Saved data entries
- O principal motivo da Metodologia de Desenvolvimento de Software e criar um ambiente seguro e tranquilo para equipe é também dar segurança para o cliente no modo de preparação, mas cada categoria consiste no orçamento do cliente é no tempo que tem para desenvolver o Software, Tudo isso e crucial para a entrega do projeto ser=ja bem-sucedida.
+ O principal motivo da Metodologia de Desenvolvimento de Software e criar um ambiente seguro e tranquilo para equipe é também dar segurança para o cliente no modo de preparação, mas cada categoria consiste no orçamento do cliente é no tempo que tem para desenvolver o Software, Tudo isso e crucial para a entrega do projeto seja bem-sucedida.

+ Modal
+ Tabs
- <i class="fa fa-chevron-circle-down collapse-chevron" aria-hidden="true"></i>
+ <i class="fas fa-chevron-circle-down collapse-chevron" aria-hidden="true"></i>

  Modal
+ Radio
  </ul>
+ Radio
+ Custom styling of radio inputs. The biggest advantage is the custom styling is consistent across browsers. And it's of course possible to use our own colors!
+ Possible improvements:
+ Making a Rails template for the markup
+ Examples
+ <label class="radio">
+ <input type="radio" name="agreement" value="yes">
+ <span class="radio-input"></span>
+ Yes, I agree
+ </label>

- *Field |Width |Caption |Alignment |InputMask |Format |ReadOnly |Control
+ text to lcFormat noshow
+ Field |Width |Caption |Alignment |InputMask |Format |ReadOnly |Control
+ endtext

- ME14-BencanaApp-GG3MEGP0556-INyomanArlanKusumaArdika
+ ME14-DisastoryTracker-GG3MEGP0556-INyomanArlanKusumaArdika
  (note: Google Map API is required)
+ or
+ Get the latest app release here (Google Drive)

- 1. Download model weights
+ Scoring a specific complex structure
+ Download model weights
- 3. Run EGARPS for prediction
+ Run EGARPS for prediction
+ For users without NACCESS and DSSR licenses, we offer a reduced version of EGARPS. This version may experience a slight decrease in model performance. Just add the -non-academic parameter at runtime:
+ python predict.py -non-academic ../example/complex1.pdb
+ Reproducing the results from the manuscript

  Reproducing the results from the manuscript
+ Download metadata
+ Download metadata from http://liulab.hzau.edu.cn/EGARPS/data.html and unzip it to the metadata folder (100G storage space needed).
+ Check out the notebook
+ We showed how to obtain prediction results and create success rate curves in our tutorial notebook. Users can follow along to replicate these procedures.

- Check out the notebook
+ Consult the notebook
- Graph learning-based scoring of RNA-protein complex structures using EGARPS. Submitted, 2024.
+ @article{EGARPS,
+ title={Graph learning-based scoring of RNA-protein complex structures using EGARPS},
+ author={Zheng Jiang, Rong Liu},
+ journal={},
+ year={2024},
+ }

● **YOUR GOAL**:
Reproduce every entry, word for word.

● **EXERCISE RESPONSE**:
- O principal motivo da Metodologia de Desenvolvimento de Software e criar um ambiente seguro e tranquilo para equipe é também dar segurança para o cliente no modo de preparação, mas cada categoria consiste no orçamento do cliente é no tempo que tem para desenvolver o Software, Tudo isso e crucial para a entrega do projeto ser=ja bem-sucedida.
+ O principal motivo da Metodologia de Desenvolvimento de Software e criar um ambiente seguro e tranquilo para equipe é também dar segurança para o cliente no modo de preparação, mas cada categoria consiste no orçamento do cliente é no tempo que tem para desenvolver o Software, Tudo isso e crucial para a entrega do projeto seja bem-sucedida.

+ Modal
+ Tabs
- <i class="fa fa-chevron-circle-down collapse-chevron" aria-hidden="true"></i>
+ <i class="fas fa-chevron-circle-down collapse-chevron" aria-hidden="true"></i>

  Modal
+ Radio
  </ul>
+ Radio
+ Custom styling of radio inputs. The biggest advantage is the custom styling is consistent across browsers. And it's of course possible to use our own colors!
+ Possible improvements:
+ Making a Rails template for the markup
+ Examples
+ <label class="radio">
+ <input type="radio" name="agreement" value="yes">
+ <span class="radio-input"></span>
+ Yes, I agree
+ </label>

- *Field |Width |Caption |Alignment |InputMask |Format |ReadOnly |Control
+ text to lcFormat noshow
+ Field |Width |Caption |Alignment |InputMask |Format |ReadOnly |Control
+ endtext

- ME14-BencanaApp-GG3MEGP0556-INyomanArlanKusumaArdika
+ ME14-DisastoryTracker-GG3MEGP0556-INyomanArlanKusumaArdika
  (note: Google Map API is required)
+ or
+ Get the latest app release here (Google Drive)

- 1. Download model weights
+ Scoring a specific complex structure
+ Download model weights
- 3. Run EGARPS for prediction
+ Run EGARPS for prediction
+ For users without NACCESS and DSSR licenses, we offer a reduced version of EGARPS. This version may experience a slight decrease in model performance. Just add the -non-academic parameter at runtime:
+ python predict.py -non-academic ../example/complex1.pdb
+ Reproducing the results from the manuscript

  Reproducing the results from the manuscript
+ Download metadata
+ Download metadata from http://liulab.hzau.edu.cn/EGARPS/data.html and unzip it to the metadata folder (100G storage space needed).
+ Check out the notebook
+ We showed how to obtain prediction results and create success rate curves in our tutorial notebook. Users can follow along to replicate these procedures.

- Check out the notebook
+ Consult the notebook
- Graph learning-based scoring of RNA-protein complex structures using EGARPS. Submitted, 2024.
+ @article{EGARPS,
+ title={Graph learning-based scoring of RNA-protein complex structures using EGARPS},
+ author={Zheng Jiang, Rong Liu},
+ journal={},
+ year={2024},
+ }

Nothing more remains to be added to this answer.